Ah, you are right, 1x is the smallest gain possible. I completely mixed it up with the UHA-6S which can be modified up to -12dB (0.25x)


----------



## hekeli

mrmateohead said:


> But, by default, the 2.5X / 6.5X gain levels are ideal for matching the O2 to a 2V source (2.5X reaches full power), or a typical 1V source (6.5X is perfect for Mp3 player, tablet, computer, etc.). 6.5X also comes in handy for HDR recordings as sometimes I struggle at 2.5X to reach the volume I want. I've also, btw, never been able to clip the O2 - I've only ever heard my recordings clip.


 
  
 While I have a very hard time understanding why anyone would care to use O2 with some tablet etc, even ignoring that, why isn't all of this info on the sellers pages so everyone understands what they are getting into.. but yeah sure you can always clip a resistor..
  
 Anyways, I've rarely need more than unity gain with any of my headphones. Atleast it's better quality in theory, isn't that why we use O2 anyway..


----------



## forsberg

I've been reading nwavguy's blog and I agree with his scientific approach to sound quality, and the impression is that the O2 amp/dac is "perfect" in the sense that it doesn't change anything from the original signal other than conversion to analog then amplify.

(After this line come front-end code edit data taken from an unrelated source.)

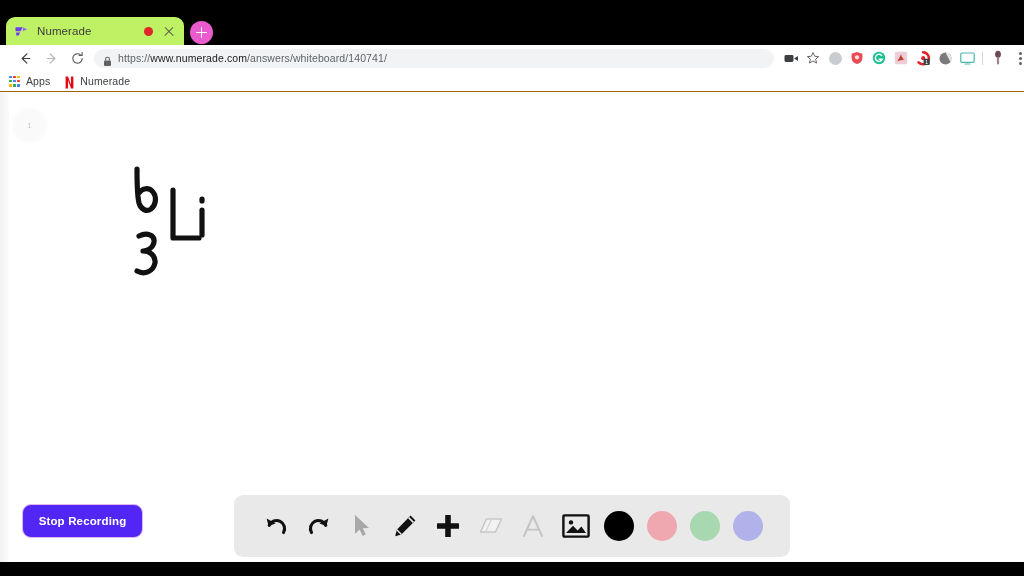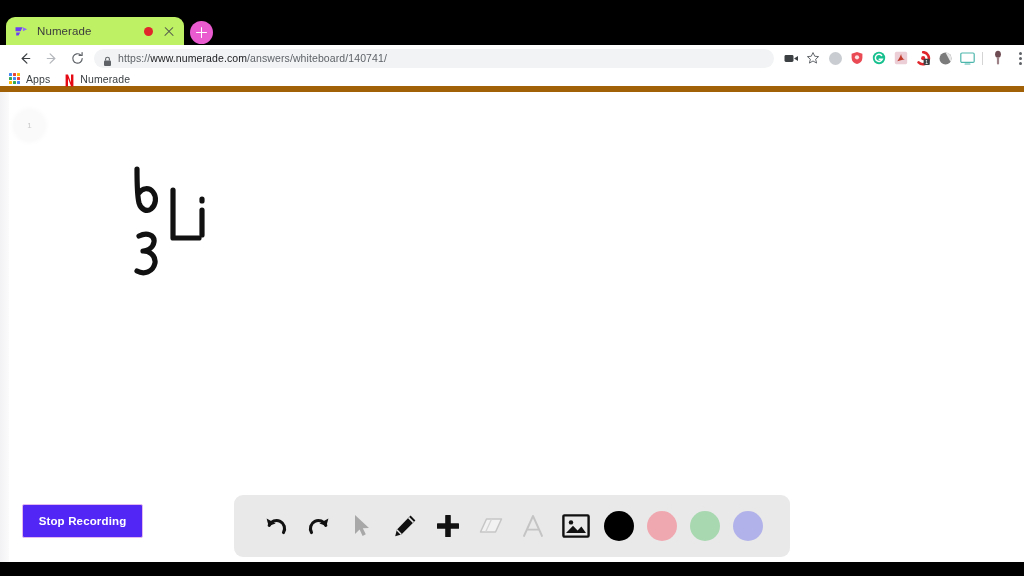--- a/index.html
+++ b/index.html
@@ -93,21 +93,21 @@
   .ext-dot { width:13px; height:13px; border-radius:50%; display:block; }
   .tb-sep { width:1px; height:13px; background:#d4d4d4; margin:0 4px; flex:0 0 auto; }
 
   .kebab { width:3px; height:13px; display:flex; flex-direction:column; justify-content:space-between; }
   .kebab span { width:3px; height:3px; border-radius:50%; background:#5f6368; display:block; }
 
   
   .bookmarks {
     position:absolute; left:0; top:71px; width:1024px; height:21px;
     background:#ffffff; display:flex; align-items:center;
-    border-bottom:6px solid #a16207;
+    border-bottom:1px solid #a16207;
     padding-left:9px;
   }
   .bm { display:flex; align-items:center; margin-right:15px; }
   .bm-label { font-size:10.5px; color:#3c4043; margin-left:6px; letter-spacing:.1px; }
   .apps-grid { width:11px; height:11px; display:grid; grid-template-columns:repeat(3,1fr); grid-template-rows:repeat(3,1fr); gap:1.2px; }
   .apps-grid i { display:block; border-radius:.5px; }
   .netflix-n {
     width:9px; height:12px; position:relative; display:block;
     font-family:"Liberation Serif", serif;
   }
@@ -126,21 +126,21 @@
     border-radius:50%; background:#fafafa;
     display:flex; align-items:center; justify-content:center;
     font-size:8px; color:#c9c9c9;
     box-shadow:0 0 6px rgba(0,0,0,.045);
   }
   .canvas { position:absolute; left:0; top:0; width:1024px; height:470px; }
 
   
   .stop-recording {
     position:absolute; left:22px; top:412px; width:121px; height:34px;
-    background:#5227f5; border:1.5px solid #e3b8f0; border-radius:2px;
+    background:#5227f5; border:1.5px solid #e3b8f0; border-radius:9px;
     display:flex; align-items:center; justify-content:center;
     color:#ffffff; font-size:11.5px; font-weight:bold;
     letter-spacing:.15px;
   }
 
   
   .tools {
     position:absolute; left:234px; top:403px; width:556px; height:62px;
     background:#e9e9e9; border-radius:9px;
     display:flex; align-items:center; justify-content:space-between;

But, how do things like soundstage get measured?


----------



## headwhacker

forsberg said:


> I've been reading nwavguy's blog and I agree with his scientific approach to sound quality, and the impression is that the O2 amp/dac is "perfect" in the sense that it doesn't change anything from the original signal other than conversion to analog then amplify.
> 
> 
> 
> But, how do things like soundstage get measured?



 


soundstage is a subjective term and I don't think it can be measured.


----------



## forsberg

headwhacker said:


> forsberg said:
> 
> 
> > I've been reading nwavguy's blog and I agree with his scientific approach to sound quality, and the impression is that the O2 amp/dac is "perfect" in the sense that it doesn't change anything from the original signal other than conversion to analog then amplify.
> ...




That's what I want to find out, is how soundstage translates to measurements. It is impossible for two identical waves to enter your ears but have narrow vs wide soundstage. There has to be some differences.


----------



## Solrighal

hekeli said:


> While I have a very hard time understanding why anyone would care to use O2 with some tablet etc, even ignoring that, why isn't all of this info on the sellers pages so everyone understands what they are getting into.. but yeah sure you can always clip a resistor..
> 
> Anyways, I've rarely need more than unity gain with any of my headphones. Atleast it's better quality in theory, isn't that why we use O2 anyway..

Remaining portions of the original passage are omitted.